Recycling, Composting, and the Lies People Tell
By Roger Tambay
Reducing our environmental footprint is an enormous task. Every year, an estimated metric: 227 million kg of plastic food packaging is sent to Canadian landfills. And over 56 million tons of greenhouse gases are generated annually by food waste in Canada, the equivalent of 17 million gas-powered vehicles, or two-thirds of the registered road motor vehicles, in Canada. Consequently, the food packaging industry, like all industries, needs to contribute to a cleaner transition economy.
Unfortunately, the public has a difficult time navigating misleading claims and statements about plastic. Terms like green, eco-responsible, and guilt-free make it difficult for consumers to decipher what is real. This damages the industry’s overall credibility and makes it more difficult to implement real and positive change. A recent survey conducted in the U.S. showed that about 50 per cent of Americans don’t believe in environmental plastic packaging claims. Public policy is desperately needed to harmonize and regulate the relevant terminology in order to improve consumer confidence in the circular system. Without consumer participation, these efforts will simply fail.
The food industry has the opportunity to play an important role. There are at least two ways in which the food industry can reduce emissions. The United Nations Environment Program (UNEP) reports that globally, if food waste could be represented as its own country, it would be the third largest greenhouse gas emitter, behind China and the United States. According to UNEP, one-third of all food produced in the world—approximately 1.3 billion tonnes—is lost or wasted every year. But advances in food packaging can further preserve food, thereby reducing food waste and their emissions. A 2020 CBC report says that, by keeping food fresher longer, advances in food packaging may reduce food waste by $50 billion nationally each year, or by about 22 Mt CO2 eq., the equivalent of removing 6.5 million gas-powered vehicles from roads. Active and antimicrobial packaging and the use of blockchain technology are new and exciting means of further reducing food waste, extending production runtime, and reducing emissions. Eight per cent of the emissions reduction target could be achieved by reducing food waste—some of this could happen through strategic changes in packaging.

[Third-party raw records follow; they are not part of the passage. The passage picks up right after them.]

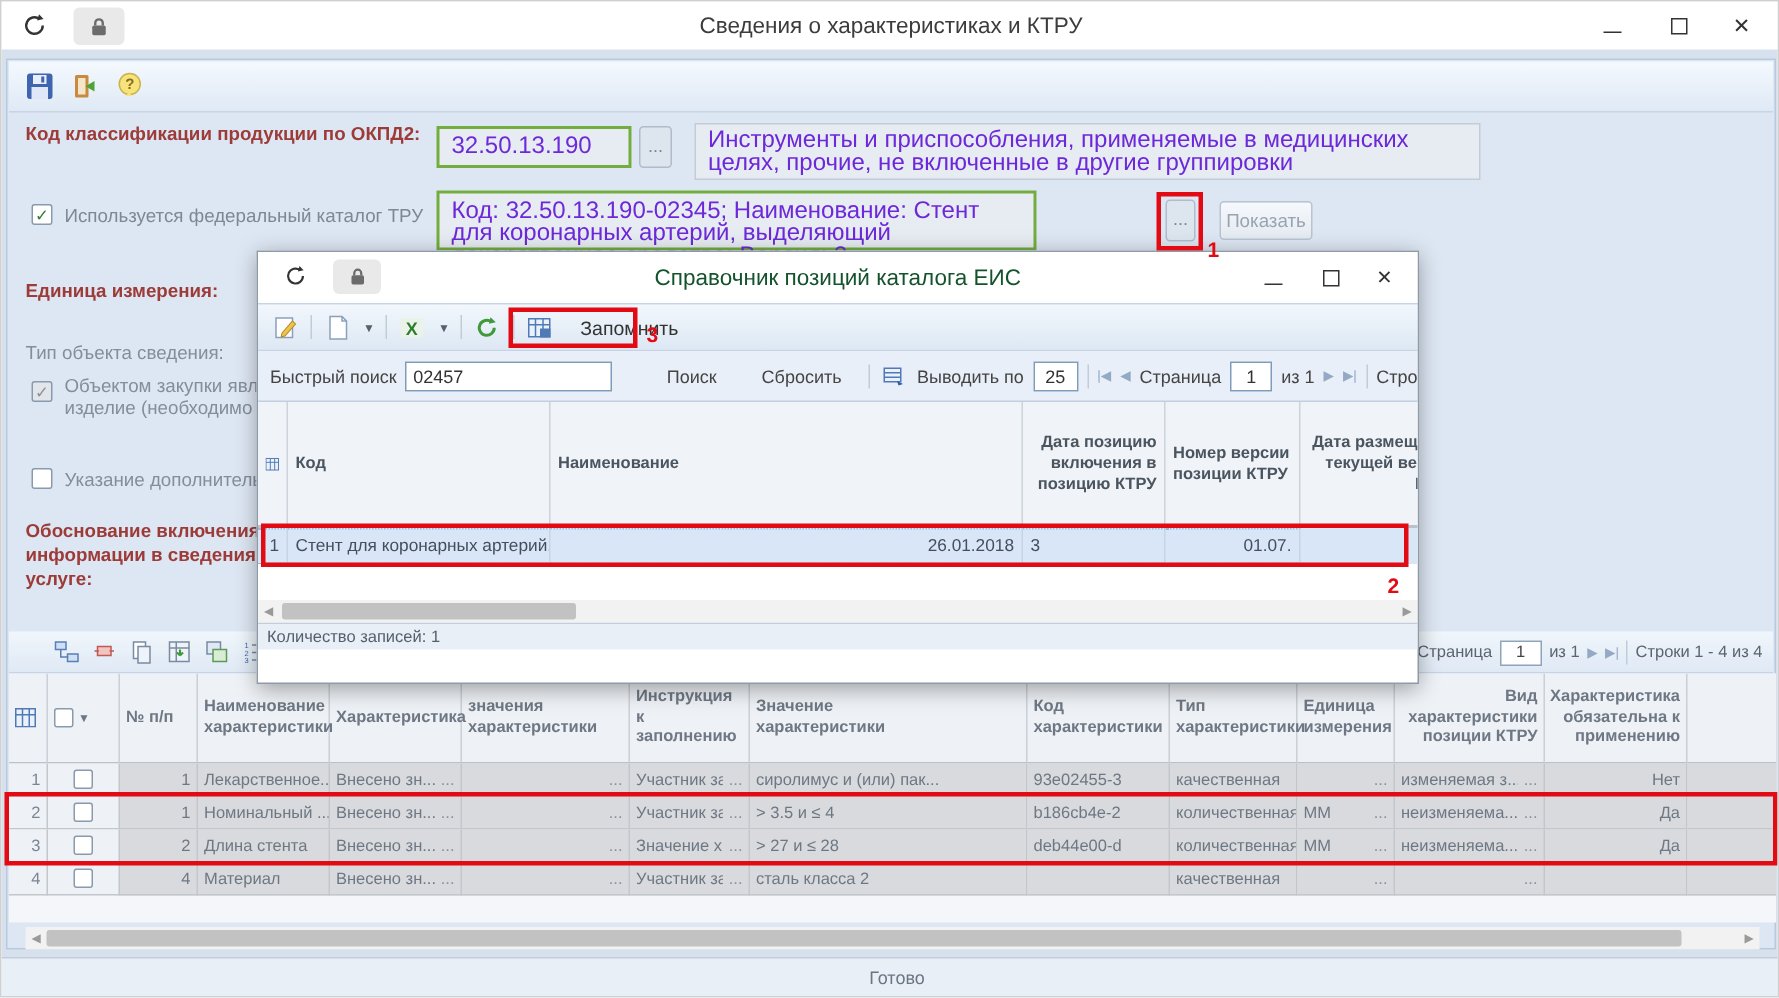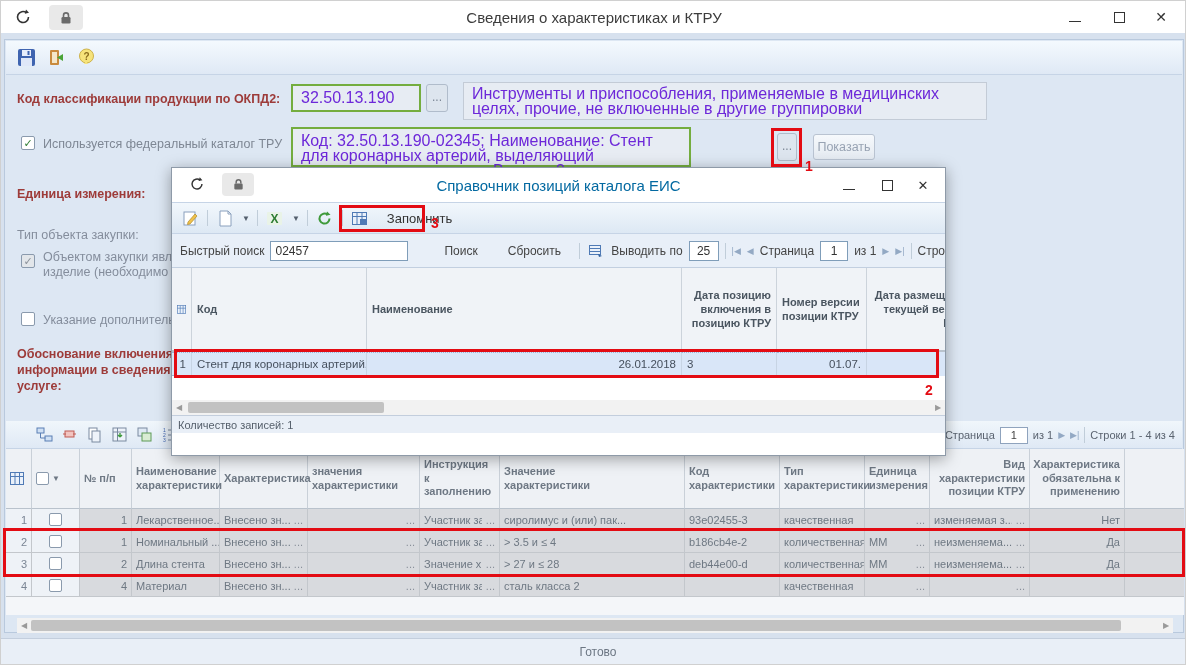--- a/index.html
+++ b/index.html
@@ -55,21 +55,21 @@
 
   .hscroll { position:absolute; height:15px; background:#f2f2f2; display:flex; align-items:center; }
   .hs-arrow { width:14px; height:15px; display:flex; align-items:center; justify-content:center; font-size:8px; color:#9a9a9a; }
   .hs-thumb { height:11px; background:#c2c2c2; border-radius:2px; }
 
   .statusbar { position:absolute; left:0; top:605px; width:1186px; height:26px; background:#e9eff7; border-top:1px solid #c3cedd; font-size:12px; color:#6c7683; display:flex; align-items:center; padding-left:8px;justify-content:center; }
 
   
   .modal { position:absolute; left:170px; top:166px; width:775px; height:289px; background:#fff; border:1px solid #8e9aa8; box-shadow:0 3px 14px rgba(0,0,0,.35); z-index:10; }
   .m-titlebar { position:relative; height:34px; background:#fff; }
-  .m-titlebar .title { position:absolute; left:0; right:0; top:9px; text-align:center; font-size:15px; color:#0369a1; }
+  .m-titlebar .title { position:absolute; left:0; right:0; top:9px; text-align:center; font-size:15px; color:#14532d; }
   .m-refresh { position:absolute; left:16px; top:7px; width:18px; height:18px; }
   .m-lock { position:absolute; left:50px; top:5px; width:32px; height:23px; background:#e9e9e9; border-radius:4px; display:flex; align-items:center; justify-content:center; }
   .m-ctl { position:absolute; top:0; height:34px; width:36px; display:flex; align-items:center; justify-content:center; font-size:13px; color:#333; }
   .m-min { right:78px; } .m-max { right:40px; } .m-close { right:4px; }
   .m-toolbar { height:32px; background:linear-gradient(#f2f7fc,#dde8f4); border-top:1px solid #c6d4e6; border-bottom:1px solid #c6d4e6; display:flex; align-items:center; padding-left:8px; gap:7px; position:relative; }
   .m-save-label { font-size:13px; color:#333; padding:4px 10px; cursor:pointer; }
   .m-search { height:34px; background:#e8eff8; border-bottom:1px solid #c2cfe0; display:flex; align-items:center; padding-left:8px; gap:6px; font-size:12px; color:#444; overflow:hidden; white-space:nowrap; }
   .m-search input { border:1px solid #7f9db9; height:20px; font-size:12px; padding:0 4px; color:#333; }
   .qs-input { width:138px; }
   .m-btn-flat { font-size:12px; color:#444; padding:3px 12px; cursor:pointer; }
@@ -137,35 +137,35 @@
         </span>
         <span class="icon16">
           <svg width="19" height="19" viewBox="0 0 19 19">
               <circle cx="9.5" cy="8" r="7" fill="#f6e37b" stroke="#cdb24a"></circle>
               <path d="M7 16l2-3 2 3z" fill="#f6e37b"></path>
               <text x="9.5" y="11.5" font-size="10" font-weight="bold" text-anchor="middle" fill="#8a6d1d">?</text>
             </svg>
         </span>
       </div>
 
-      <div style="position:absolute; left:12px; top:52px;" class="lbl-maroon">Код классификации продукции по ОКПД2:</div>
+      <div style="position:absolute; left:12px; top:42px;" class="lbl-maroon">Код классификации продукции по ОКПД2:</div>
       <div class="field green-b" style="position:absolute; left:286px; top:44px; width:130px; height:28px; line-height:24px; padding-left:8px;">32.50.13.190</div>
       <div class="dots-btn" style="position:absolute; left:421px; top:44px; width:22px; height:28px;">...</div>
       <div class="field" style="position:absolute; left:458px; top:42px; width:524px; height:38px; padding:3px 8px; line-height:15px;">Инструменты и приспособления, применяемые в медицинских целях, прочие, не включенные в другие группировки</div>
 
       <span class="cb checked" style="position:absolute; left:16px; top:96px;"></span>
       <div class="lbl-gray" style="position:absolute; left:38px; top:97px; color:#7e8794;">Используется федеральный каталог ТРУ</div>
       <div class="field green-b" style="position:absolute; left:286px; top:87px; width:400px; height:40px; padding:4px 8px; line-height:15px;">Код: 32.50.13.190-02345; Наименование: Стент для коронарных артерий, выделяющий лекарственное средство; Версия: 3</div>
       <div class="dots-btn" style="position:absolute; left:772px; top:93px; width:20px; height:28px;">...</div>
       <div class="btn" style="position:absolute; left:808px; top:94px; width:62px; height:26px; line-height:24px;">Показать</div>
       <div class="redbox" style="left:766px; top:88px; width:31px; height:39px;"></div>
       <div class="rednum" style="left:800px; top:118px;">1</div>
 
       <div class="lbl-maroon" style="position:absolute; left:12px; top:147px;">Единица измерения:</div>
-      <div class="lbl-gray" style="position:absolute; left:12px; top:188px;">Тип объекта закупки:</div>
+      <div class="lbl-gray" style="position:absolute; left:12px; top:188px;">Тип объекта сведения:</div>
 
       <span class="cb checked disabled" style="position:absolute; left:16px; top:214px;"></span>
       <div class="lbl-gray" style="position:absolute; left:38px; top:210px; line-height:15px;">Объектом закупки явля
 изделие (необходимо у</div>
 
       <span class="cb" style="position:absolute; left:16px; top:272px;"></span>
       <div class="lbl-gray" style="position:absolute; left:38px; top:273px;">Указание дополнительн</div>
 
       <div class="lbl-maroon" style="position:absolute; left:12px; top:306px; line-height:16px;">Обоснование включения
 информации в сведения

The second way the food industry can contribute to reduced emissions is by rethinking which materials are used to make packaging. Materials originating from low-emissions inputs (e.g., plant-based plastic or recycled plastic), and which are easy to compost or recycle need to play a major role towards reaching the net zero greenhouse gas targets and the elimination of plastic pollution. These include flexible and rigid plastic packaging articles that are turned circular in one of three ways: synthetically, through human intervention by entirely recycling used petroleum-based plastic articles into new petroleum based plastic articles of equal or better quality; by using nature’s carbon cycle to repurpose naturally derived flexible or rigid compostable plastic packaging articles into soil; or by recycling used naturally derived plastic packaging articles into new ones. According to the Organization for Economic Co-operation and Development (OECD), switching to naturally based compostable or entirely recycled plastics would reduce global emissions by about eight per cent, not to mention solid waste reduction.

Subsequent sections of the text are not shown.